When long-dormant Soufrière Hills volcano erupted in 1995, it destroyed the island’s airport, rendered the capital Plymouth uninhabitable and prompted two thirds of Montserrat’s population to flee.
A quarter of a century later, the island’s remaining populace have carved out new lives in northern Montserrat, built a new airport and established a new capital (Brades) – but they continue to live in the shadow of the volcano… which continues to smoulder.
Destroyer HMS Liverpool played a key role in 1995 in evacuating Montserrat’s civilians in the face of the eruption. In 2020, HMS Argus’ dedicated Humanitarian Aid and Disaster Relief team of soldiers and Royal Marines played out how they might help should Soufrière Hills spew fire and fury again.
The Crisis Response Troop were landed ashore in the deserted wilderness zone on the south side of the island – off limits to inhabitants.
The Commando Helicopter Force flew in a specialist team to set up a mobile landing site by dropping from Merlin helicopters by rope.
They paved the way for teams of combat engineers and medics from 24 Commando Royal Engineers and small teams from 47 Commando Royal Marines and 3 Commando Brigade to fly in to support.
The chance to land in the volcanic exclusion zone is a rare opportunity for the Crisis Response Troop to test themselves and their equipment away from human contact to protect the pandemic ‘bubble’ created aboard Argus.
That ruled out 815 Naval Air Squadron flying scientists from the island’s volcanic observatory around Soufrière Hills in their Wildcat as they would normally do.
Instead, the naval aviators collected aerial photography to assist the local scientific community with their work monitoring the active volcano.
“The squadron has formed a good relationship with the observatory in previous years, and we were keen to continue that this year despite Covid restrictions,” explained Wildcat pilot Lieutenant Jim Carver.
“Due to social distancing measures we were unable to fly the scientists and maintenance crews around the volcanic survey sites, but we were able to gather airborne imagery of parts of the volcano that are only accessible by helicopter and pass them back to the researchers.”

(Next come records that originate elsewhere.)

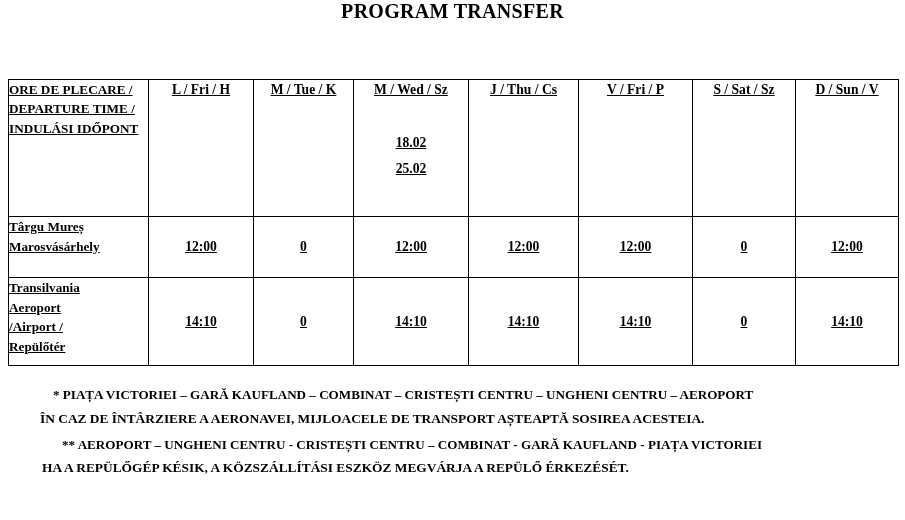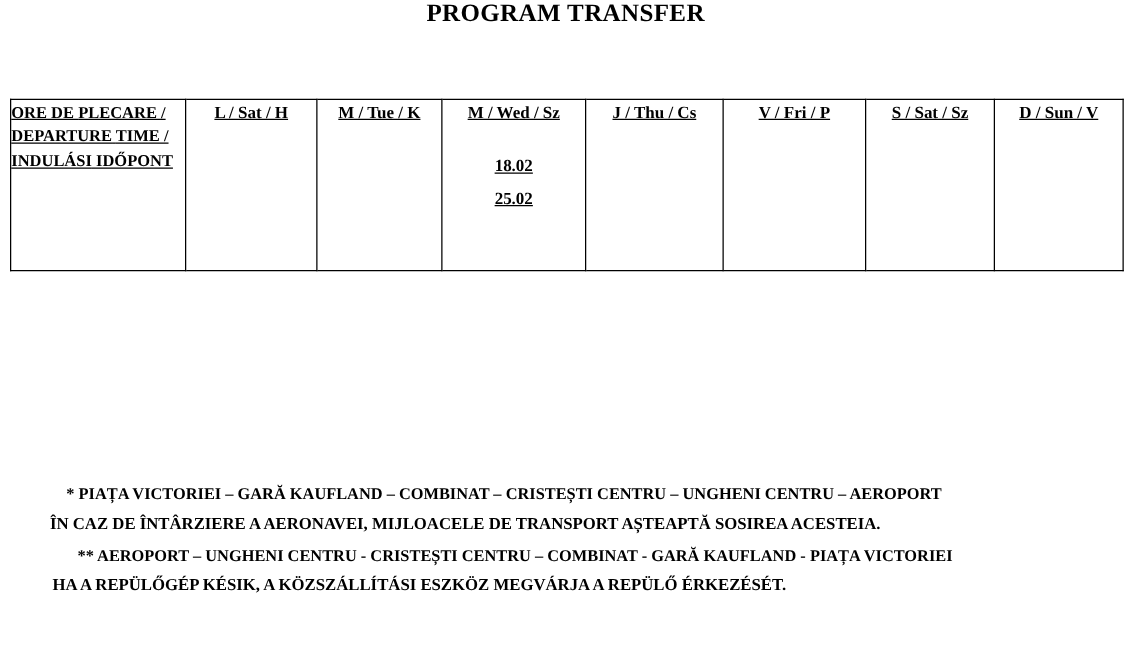--- a/index.html
+++ b/index.html
@@ -73,21 +73,21 @@
   }
   .hdr-day {
     text-align: center;
     padding: 7px 2px 0 2px;
     font-size: 13.6px;
     line-height: 1.5;
   }
   .hdr-day .daylabel { display: block; }
   .hdr-day .datelist {
     display: block;
-    margin-top: 20px;
+    margin-top: 30px;
     line-height: 1.85;
   }
   .hdr-day .datelist span { display: block; }
 
   .row-label {
     padding: 8px 0 8px 6px;
     line-height: 1.48;
     text-align: left;
     font-size: 13.2px;
   }
@@ -166,21 +166,21 @@
         <tr class="header-row">
           <th class="hdr-first">
             <span>ORE DE</span>
             <span>PLECARE /</span>
             <span>DEPARTURE</span>
             <span>TIME /</span>
             <span>INDULÁSI</span>
             <span>IDŐPONT</span>
           </th>
           <th class="hdr-day">
-            <span class="daylabel">L / Sat / H</span>
+            <span class="daylabel">L / Fri / H</span>
           </th>
           <th class="hdr-day">
             <span class="daylabel">M / Tue / K</span>
           </th>
           <th class="hdr-day">
             <span class="daylabel">M / Wed / Sz</span>
             <span class="datelist">
               <span>18.02</span>
               <span>25.02</span>
             </span>
@@ -193,20 +193,48 @@
           </th>
           <th class="hdr-day">
             <span class="daylabel">S / Sat / Sz</span>
           </th>
           <th class="hdr-day">
             <span class="daylabel">D / Sun / V</span>
           </th>
         </tr>
       </thead>
       <tbody>
+        <tr class="data-row row-tgm">
+          <td class="row-label">
+            <span>Târgu Mureș</span>
+            <span>Marosvásárhely</span>
+          </td>
+          <td class="val-cell">12:00</td>
+          <td class="val-cell">0</td>
+          <td class="val-cell">12:00</td>
+          <td class="val-cell">12:00</td>
+          <td class="val-cell">12:00</td>
+          <td class="val-cell">0</td>
+          <td class="val-cell">12:00</td>
+        </tr>
+        <tr class="data-row row-airport">
+          <td class="row-label">
+            <span>Transilvania</span>
+            <span>Aeroport</span>
+            <span>/Airport /</span>
+            <span>Repülőtér</span>
+          </td>
+          <td class="val-cell">14:10</td>
+          <td class="val-cell">0</td>
+          <td class="val-cell">14:10</td>
+          <td class="val-cell">14:10</td>
+          <td class="val-cell">14:10</td>
+          <td class="val-cell">0</td>
+          <td class="val-cell">14:10</td>
+        </tr>
       </tbody>
     </table>
   </div>
 
   <div class="notes">
     <div class="note-line note-route1">* PIAȚA VICTORIEI – GARĂ KAUFLAND – COMBINAT – CRISTEȘTI CENTRU – UNGHENI CENTRU – AEROPORT</div>
     <div class="note-line note-ro">ÎN CAZ DE ÎNTÂRZIERE A AERONAVEI, MIJLOACELE DE TRANSPORT AȘTEAPTĂ SOSIREA ACESTEIA.</div>
     <div class="note-line note-route2">** AEROPORT – UNGHENI CENTRU - CRISTEȘTI CENTRU – COMBINAT - GARĂ KAUFLAND - PIAȚA VICTORIEI</div>
     <div class="note-line note-hu">HA A REPÜLŐGÉP KÉSIK, A KÖZSZÁLLÍTÁSI ESZKÖZ MEGVÁRJA A REPÜLŐ ÉRKEZÉSÉT.</div>
   </div>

Commander Kate Muir, in charge of the UK task group in the Caribbean, said the unique nature of Montserrat’s exclusion zone provided her team with “an exceptional opportunity to refresh its disaster relief skills”.
She continued: “Although we could not meet with anyone from Montserrat, we were really pleased to be able to support the volcano observatory with some photographic survey work.”
She took part in an island radio dial-in with Montserrat’s Governor Andy Pearce, fielding questions as varied as the role of the task force to how the sailors, soldiers and marines might respond to a hurricane in the time of a pandemic.
As the exercise drew to a close, RFA Argus was joined by the other ship in her task group, patrol vessel HMS Medway which is permanently stationed in the Caribbean.